Osimhen: “A Napoli trattato come un cane. Spalletti? Lo stimo molto”

Le parole dell’attaccante del Galatasaray sull’esperienza in Turchia, il rapporto con Spalletti e sul suo addio al Napoli
A poche ore dalla sfida contro la Juventus di Luciano Spalletti, Victor Osimhen ha rilasciato un’intervista a “La Gazzetta dello Sport”.
L’attaccante nigeriano ha parlato della sua esperienza al Galatasaray: “Ho trovato un club e una città che amo. Appena arrivi qui a Istanbul capisci il perché chiunque abbia giocato qui si sia innamorato della squadra e della gente. Non avevo mai provato nulla di simile in vita mia”.
Ha poi proseguto parlando delle ambizioni europee della squadra: “Stiamo cercando di crescere a livello internazionale, per questo sono stati acquistati altri giocatori di altissimo livello. In Turchia siamo una squadra affermata, ma ora vogliamo lasciare il segno in Champions League”
Di seguito tutte le parole dell’attaccante del Galatasaray.
Galatasaray, le parole di Victor Osimhen
Osimhen ha parlato del proprio rapporto con Luciano Spalletti, suo allenatore nell’anno dello scudetto a Napoli: “Si diceva che litigassimo, ma non era vero: lo stimo molto. Ha lavorato notte e giorno per convincerci che potevamo vincere lo scudetto. Certi allenatori ti fanno crescere prima come uomo e poi come calciatore”.
Ha poi continuato parlando di quanto accaduto a Napoli: “Chiunque può sbagliare un calcio di rigore, chiunque può essere preso in giro per questo. Il Napoli l’ha fatto solo con me, con allusioni di un certo tipo. Sono stato vittima di insulti razzisti e ho preso la decisione di andare via. Con De Laurentiis Avevamo un gentlemen agreement in base al quale l’estate successiva sarei potuto andare via, ma l’impegno non è stato mantenuto del tutto. Hanno provato a mandarmi a giocare ovunque, mi trattavano come un cane. Non potevo accettare quel tipo di trattamento. Non sono un burattino. Cosa mi dispiace di più? Nessuno si è mai scusato pubblicamente per quanto accaduto. Solo Edoardo De Laurentiis mi ha chiamato più volte e basta. Mi dispiace per i tifosi. Per loro il Napoli viene prima di tutto”

Osimhen: “Giuntoli voleva portarmi alla Juve”

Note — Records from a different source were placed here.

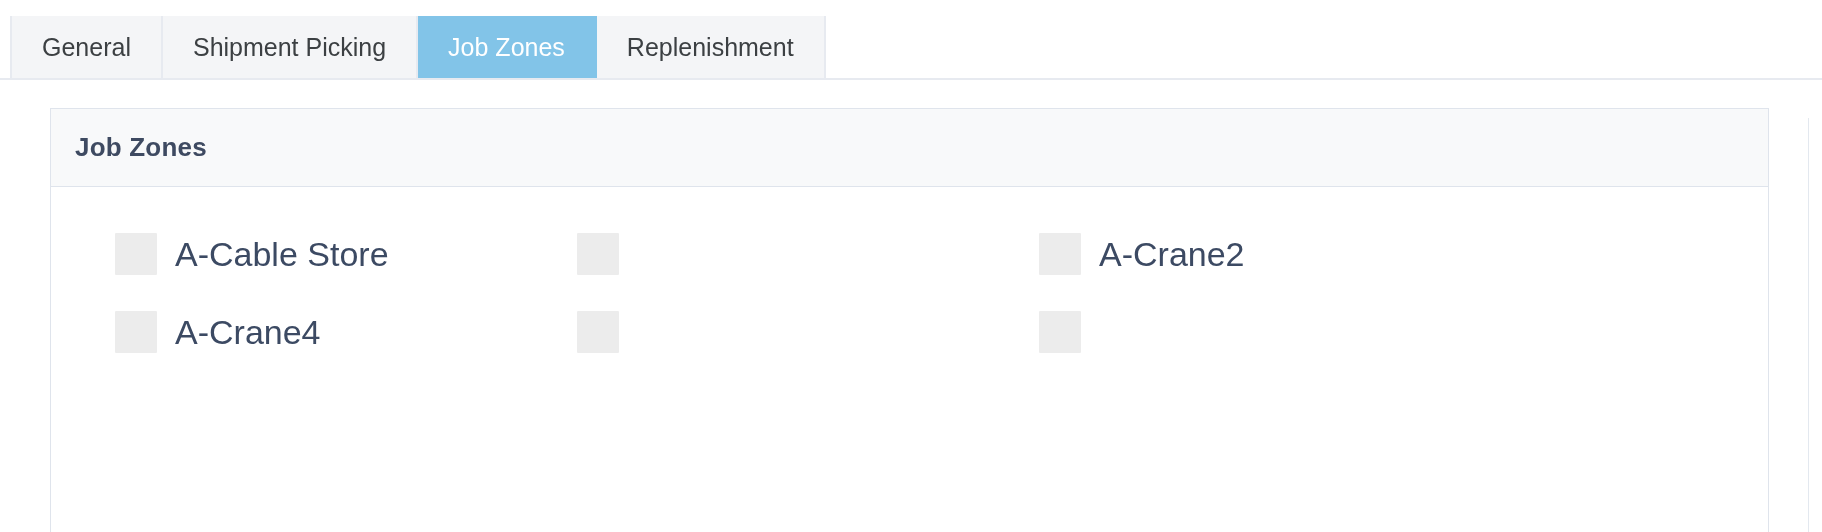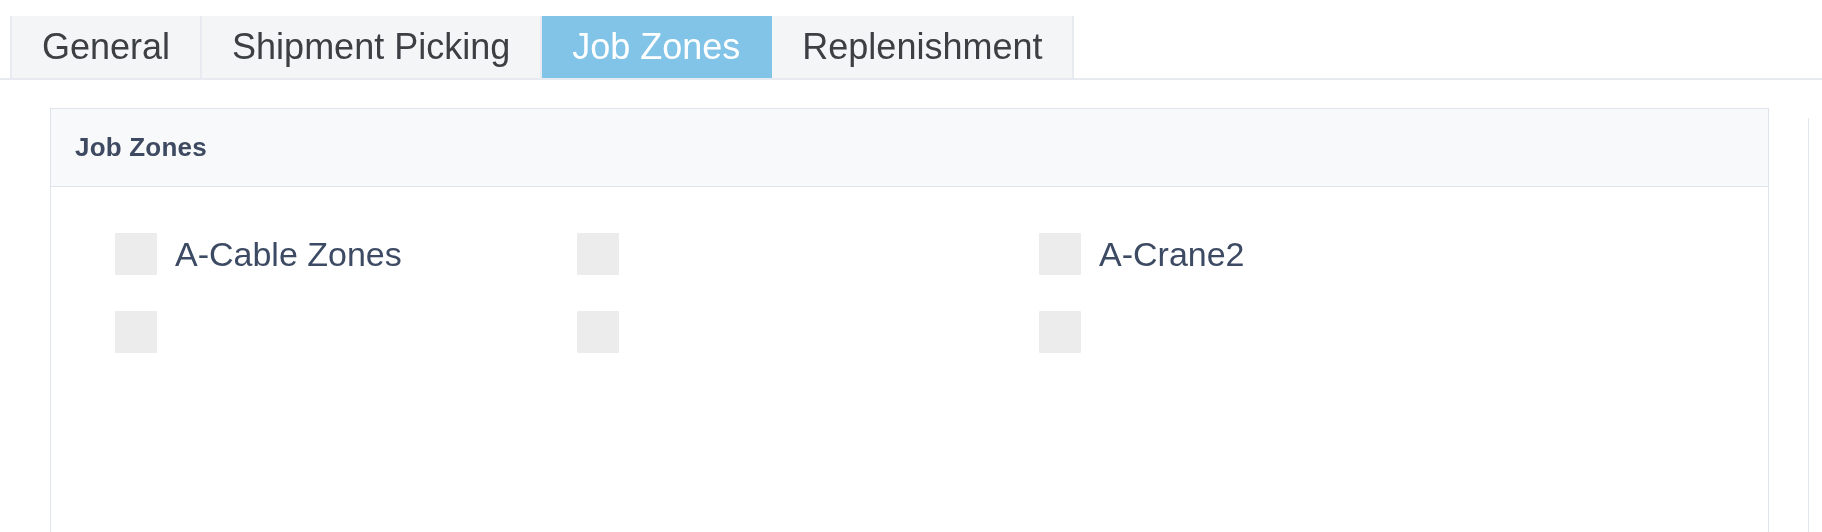"General" .tab { font-size: 36px -> 25px }
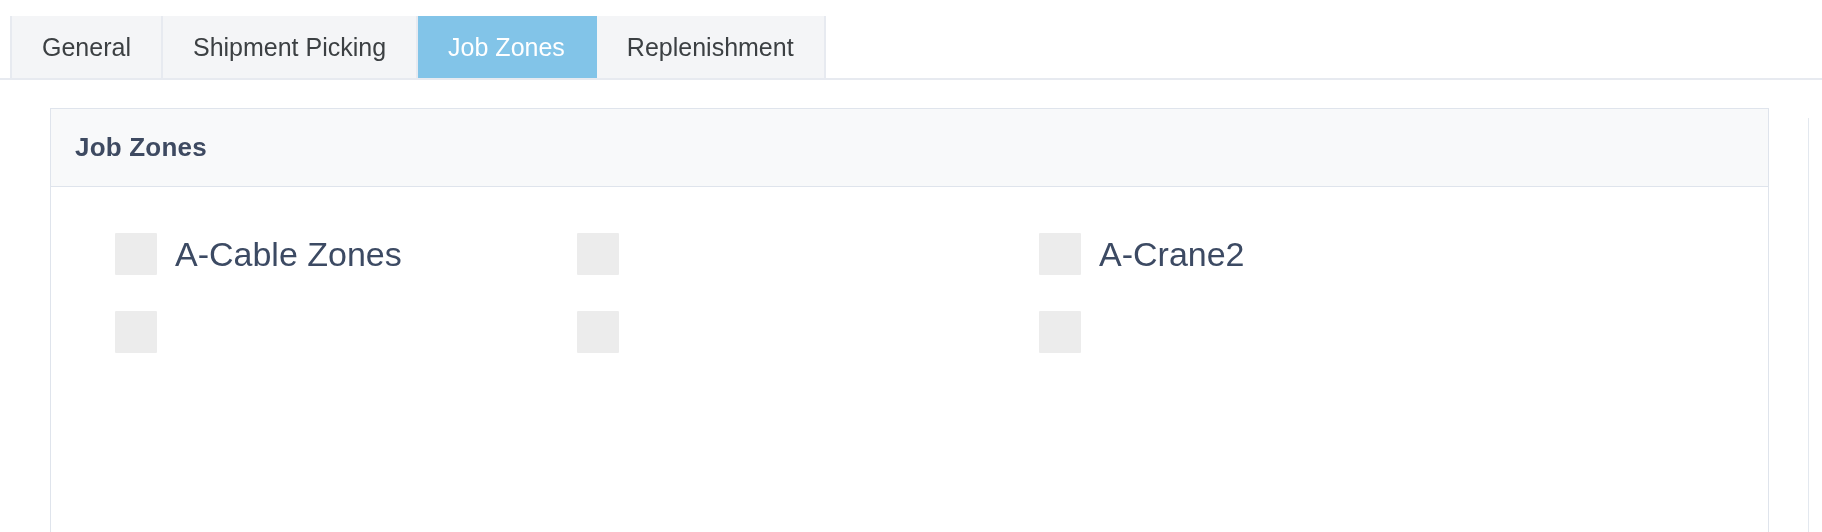"A-Cable Zones" span.zone-label { text: Zones -> Store }
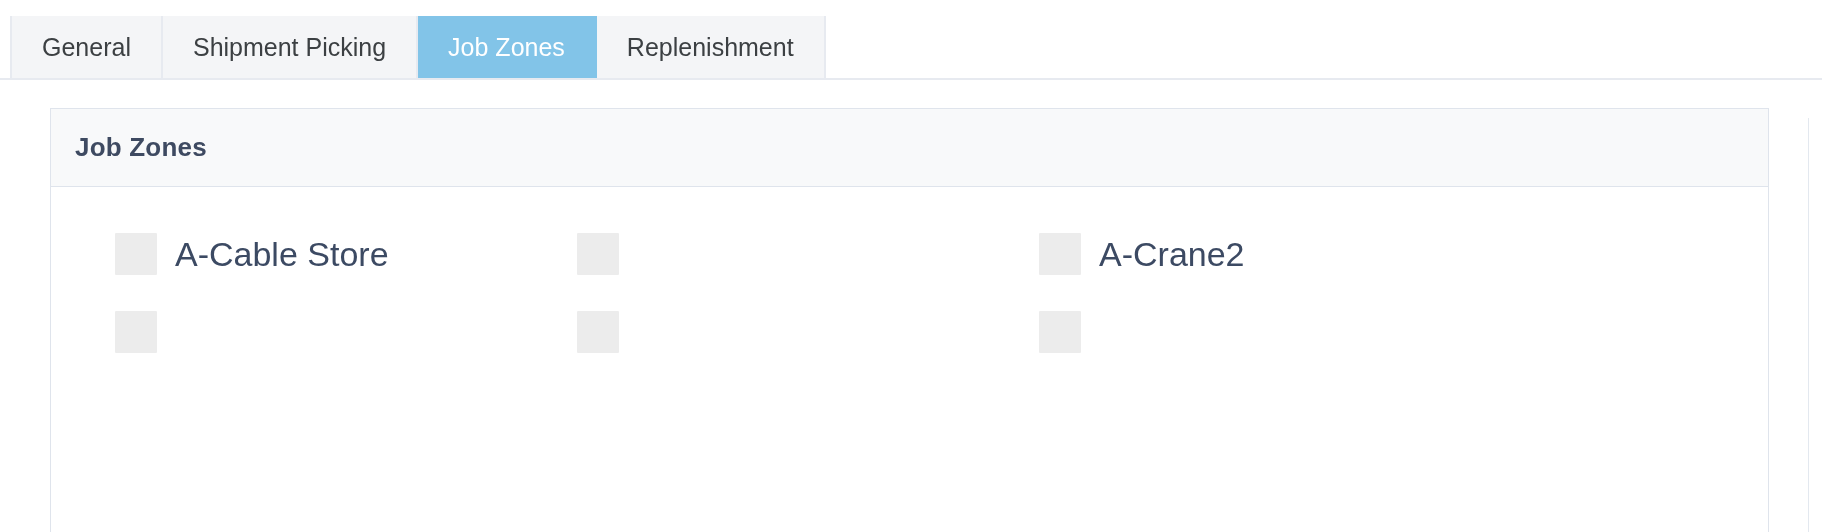"A-Crane4" span.zone-label { html: none -> <span>A-Crane4</span> }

L’attaccante del Galatasaray ha poi parlato della possibilità di approdare alla Juventus: “L’interesse c’era eccome. Prima che iniziasse la trattativa con il Galatasaray, Giuntoli mi chiamò per portarmi alla Juve. Mi hanno mostrato interesse ma sapevo che De Laurentiis non mi avrebbe lasciato partire. Quando ti chiama la Juventus devi sederti e ascoltare”.
Ha poi concluso: “Io più forte in Turchia che in Italia? Non mi piace fare i paragoni, so di essere tra i migliori centravanti in circolazione. Se non sono il numero uno, sono il numero due, o al massimo il numero tre…”.